Sure did. Brought a Macintosh to MIT and people made fun of me.

Did they?

Oh yeah.

Because you were a weirdo?

At MIT we are all weirdos so that’s okay. It’s the fact that the Mac didn’t look like a computer. It had pictures on it.

How did that piece of technology influence your approach to design?

I remember the time I first touched a Mac and it was so much faster at graphics processing. I could draw an ellipse. Drawing ellipse used to take like … sitting there [saying] “Ahh, draw that ellipse!” And the Mac was flowing with you.

In your role at Kleiner Perkins, you work with companies to build and design from the beginning.
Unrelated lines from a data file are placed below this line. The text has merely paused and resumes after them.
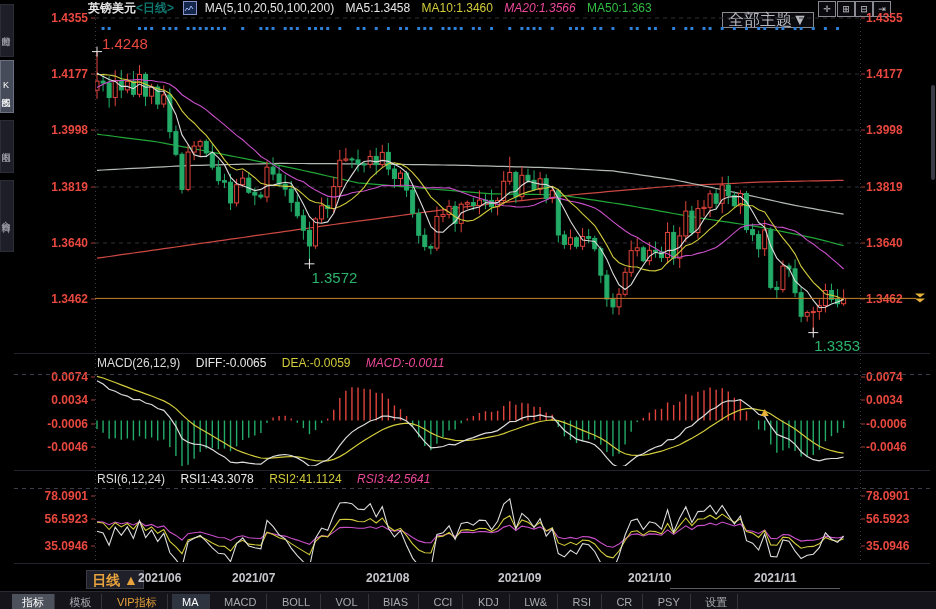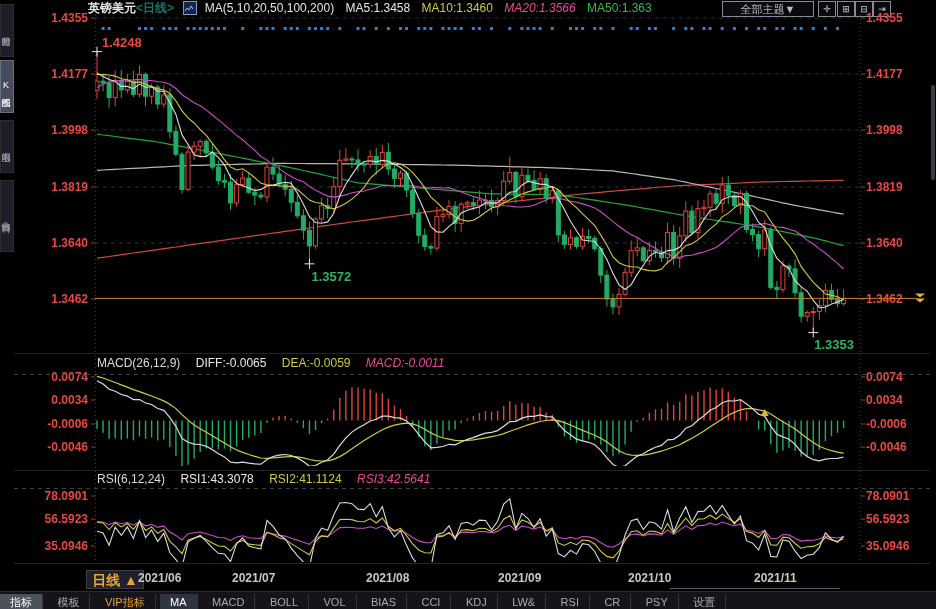--- a/index.html
+++ b/index.html
@@ -20,8 +20,8 @@
   .ma-lab{color:#e4e4e4;}
   .c-white{color:#e8e8e8;} .c-yel{color:#d2cb3c;} .c-mag{color:#ec4899;font-style:italic;} .c-grn{color:#33bb44;}
   .mv{margin-left:8px;}
-  .theme-btn{position:absolute;left:722px;top:1px;width:90px;height:14px;border:1px solid #8a8a92;
-             color:#b8b8c0;font-size:11px;line-height:14px;text-align:center;background:#0a0a0e;cursor:pointer;}
+  .theme-btn{position:absolute;left:722px;top:12px;width:90px;height:14px;border:1px solid #8a8a92;
+             color:#b8b8c0;font-size:16px;line-height:14px;text-align:center;background:#0a0a0e;cursor:pointer;}
   .win-ico{position:absolute;top:1px;width:16px;height:14px;border:1px solid #8a8a92;color:#c8c8d0;
            font-size:9px;line-height:14px;text-align:center;background:#0a0a0e;cursor:pointer;}
   

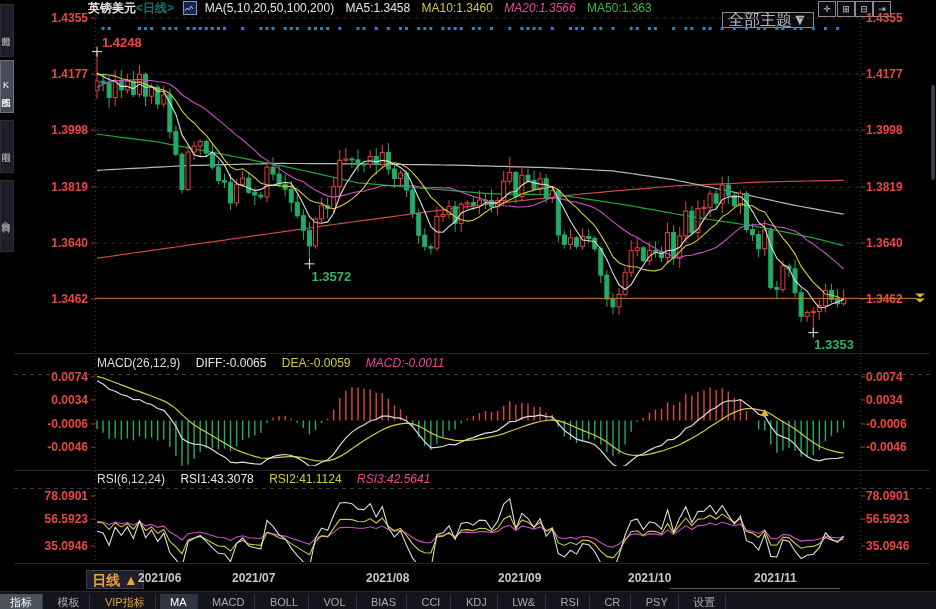--- a/index.html
+++ b/index.html
@@ -32,7 +32,7 @@
   .pane-h{position:absolute;left:97px;font-size:12px;white-space:nowrap;color:#dcdcdc;}
   .pane-h span{margin-right:12px;}
   
-  .ann{position:absolute;font-size:13px;font-weight:bold;white-space:nowrap;}
+  .ann{position:absolute;font-size:15px;font-weight:normal;white-space:nowrap;}
   .ann.red{color:#e8483f;} .ann.grn{color:#2cb36a;}
   
   .period-btn{position:absolute;left:86px;top:570px;width:58px;height:19px;background:#20202a;

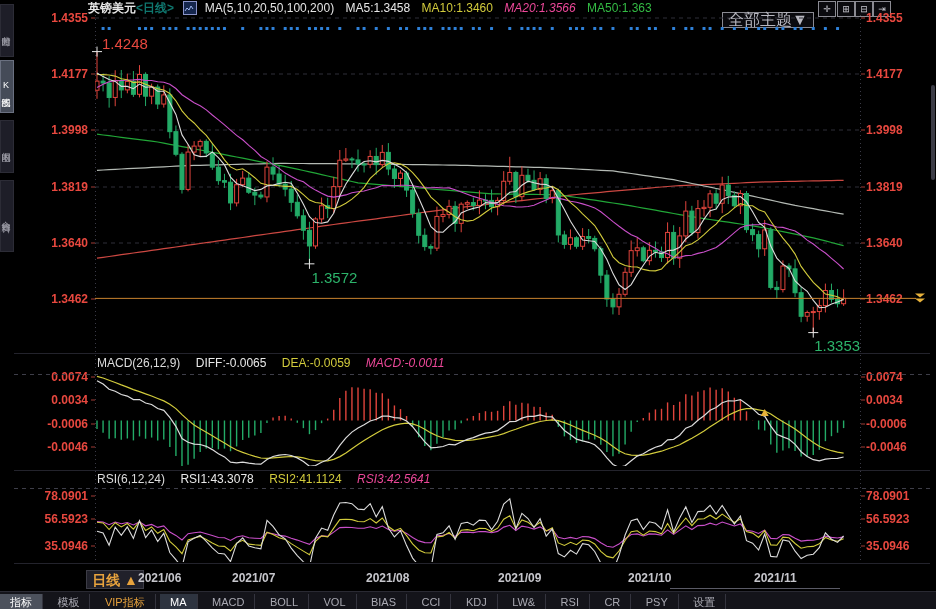--- a/index.html
+++ b/index.html
@@ -41,7 +41,7 @@
   .month{position:absolute;top:571px;font-size:12px;font-weight:bold;color:#c6c6cc;}
   
   .toolbar{position:absolute;left:0;top:591px;width:936px;height:18px;background:#14141a;
-           border-top:1px solid #2a2a33;white-space:nowrap;box-sizing:border-box;}
+           border-top:1px solid #2a2a33;white-space:nowrap;padding-left:12px;box-sizing:border-box;}
   .tb{display:inline-block;padding:0 10px;height:17px;line-height:17px;font-size:11px;color:#a9a9b2;
       border-right:1px solid #34343e;cursor:pointer;}
   .tb.sel-sec{background:#4c515c;color:#fff;}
At what point in that process do people start to notice good design?

People’s first notion of design is … pretty stuff. And if you’re there, I have to get them out of that. It’s about taking an idea and giving it a system behind it because design doesn’t happen by buying a part. It happens by having people who can design.

Is there a design solution for the tech industry’s diversity problem?

Well, it’s a systems problem, really. The question is how do you design the system to enable people from different backgrounds to participate?

How do you do that?

Let me give an example. When you recruit for a more diverse student base, you forget that a diverse population will not stay on your campus if there aren’t more role models like themselves. I would argue often at MIT, even at RISD, we need more people, more faculty around to role model for. So that’s a systems approach.

What’s a piece of technology that you really enjoy using, that you interact with and you just really appreciate the design of, that’s not a laptop, a smartphone, [and so on]?

Anything we use with our hands is going to feel good. Like a spoon or chopsticks or our glasses. Why do they feel so good? We’ve spent hundreds of year improving those … So when we think technology is hard to use we have to remember, it’s like a decades worth of experimentation. So it’s going to get better. It’ll take time.

What role do you think design plays in getting people to adopt new technology? Something that people might even be a little bit skeptical of?

Technology, by nature, we fear because it’s hard to do something new. It’s easier for younger people because they don’t know they are going to die. Older people are like “I am so done with that, I’d rather have fun instead of figuring that new thing out,” right? Young people [are like] “Who cares,” right? So design helps to bridge that gap. It makes it more interesting. But I want to caution, because design that’s just about desire — the “wow” — is not enough. My friend who designs for Muji — the brand Muji in Japan — talks about how he designs for what’s called the “after-wow” effect. The “after-wow” is: You’ve bought it, you bring it home, you’ve had it for a month, you’re sitting there and saying, “Wow, that’s really awesome.”

How does one create that? What’s he doing?

I am glad you asked that question. It takes time. Taking time is what is so difficult in the tech industry, which moves so fast.

What are the the tensions of that working in a VC firm?

A lot of my role is to create time for people, to be able to advocate for: “Hey, you know, this design needs more time or this design team is really getting there, so let’s support that,” which I find is important.